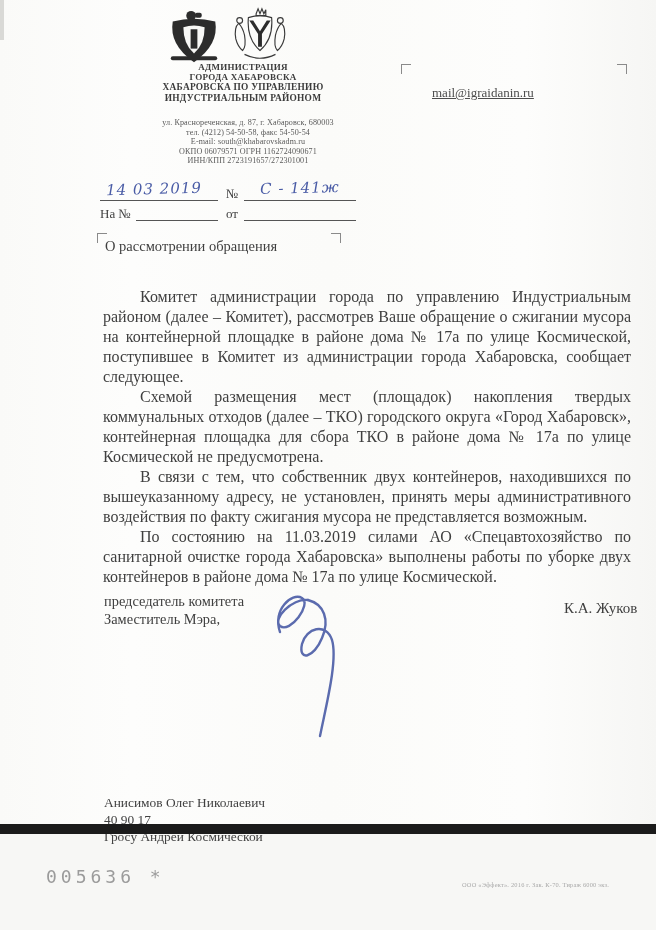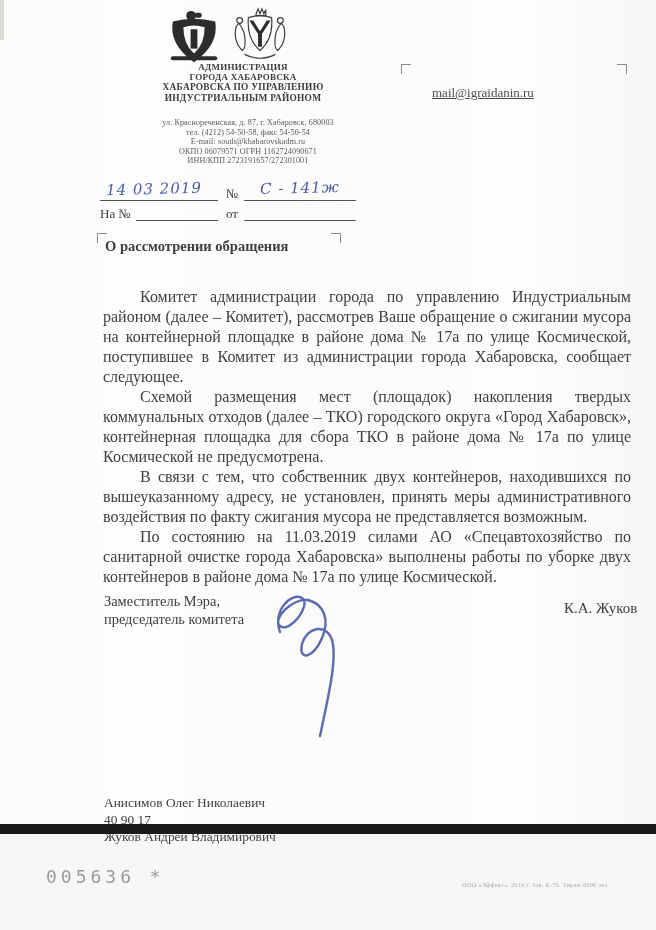--- a/index.html
+++ b/index.html
@@ -52,7 +52,7 @@
   
   .subject{
     position:absolute;left:105px;top:238px;width:240px;
-    font-size:14.5px;color:#3f3f3f;font-weight:bold;
+    font-size:14.5px;color:#3f3f3f;
   }
   
   .bodytext{

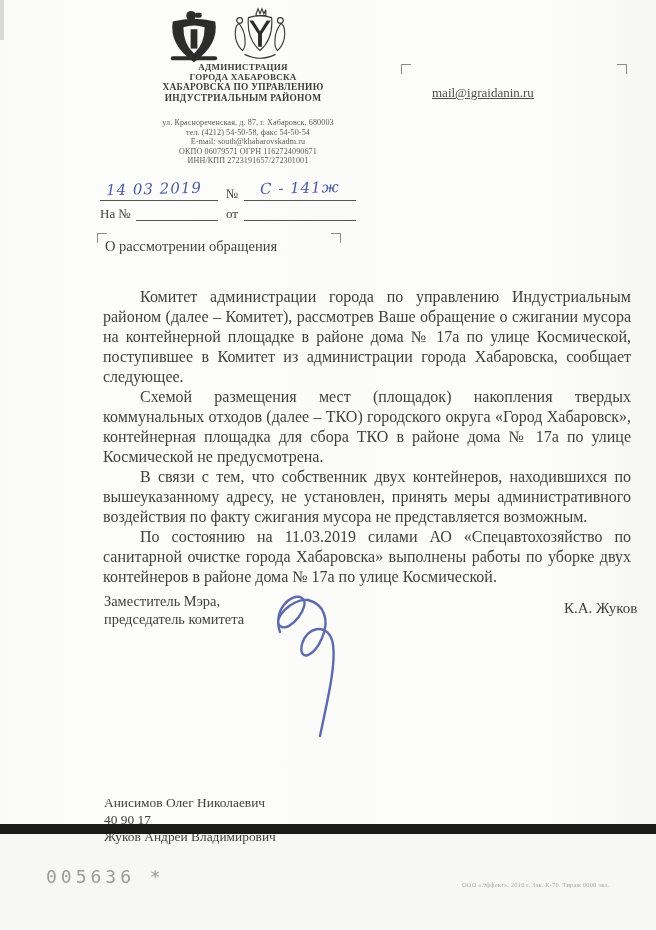--- a/index.html
+++ b/index.html
@@ -164,8 +164,8 @@
   </div>
 
   <div class="sig-pos">
+    <div>председатель комитета</div>
     <div>Заместитель Мэра,</div>
-    <div>председатель комитета</div>
   </div>
   <div class="sig-draw">
     <svg width="110" height="155" viewBox="0 0 110 155">

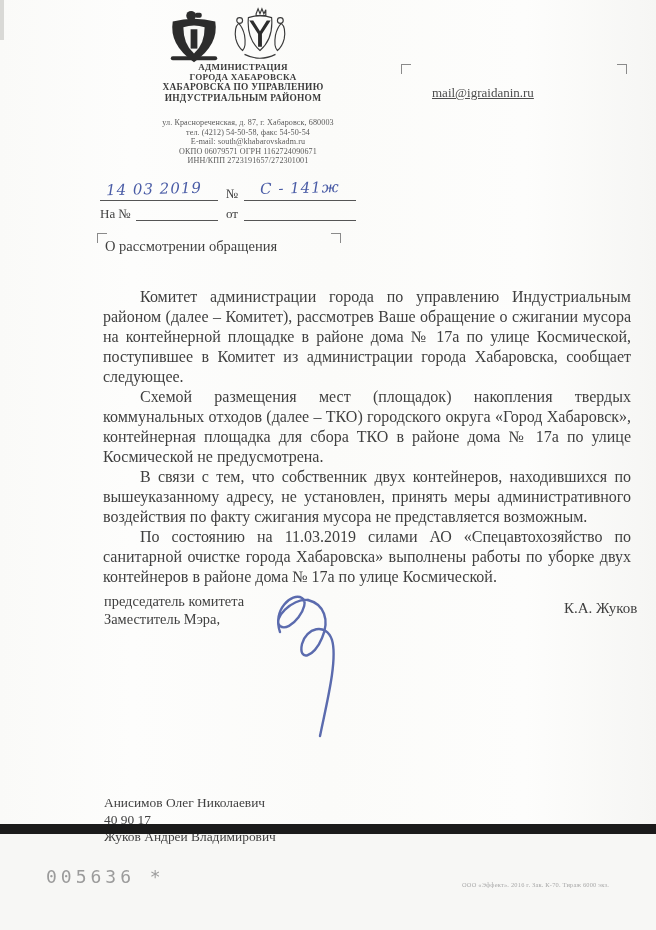--- a/index.html
+++ b/index.html
@@ -180,7 +180,7 @@
   <div class="exec">
     <div>Анисимов Олег Николаевич</div>
     <div>40 90 17</div>
-    <div>Жуков Андрей Владимирович</div>
+    <div>Гросу Андрей Космической</div>
   </div>
 
   <div class="form-number">005636 *</div>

──────────────────────────────

Work instruction >> Each record above must be set down again unchanged, with its pictures left out.

Result of this exercise >>
--- a/index.html
+++ b/index.html
@@ -52,7 +52,7 @@
   
   .subject{
     position:absolute;left:105px;top:238px;width:240px;
-    font-size:14.5px;color:#3f3f3f;font-weight:bold;
+    font-size:14.5px;color:#3f3f3f;
   }
   
   .bodytext{

--- a/index.html
+++ b/index.html
@@ -164,8 +164,8 @@
   </div>
 
   <div class="sig-pos">
+    <div>председатель комитета</div>
     <div>Заместитель Мэра,</div>
-    <div>председатель комитета</div>
   </div>
   <div class="sig-draw">
     <svg width="110" height="155" viewBox="0 0 110 155">

--- a/index.html
+++ b/index.html
@@ -180,7 +180,7 @@
   <div class="exec">
     <div>Анисимов Олег Николаевич</div>
     <div>40 90 17</div>
-    <div>Жуков Андрей Владимирович</div>
+    <div>Гросу Андрей Космической</div>
   </div>
 
   <div class="form-number">005636 *</div>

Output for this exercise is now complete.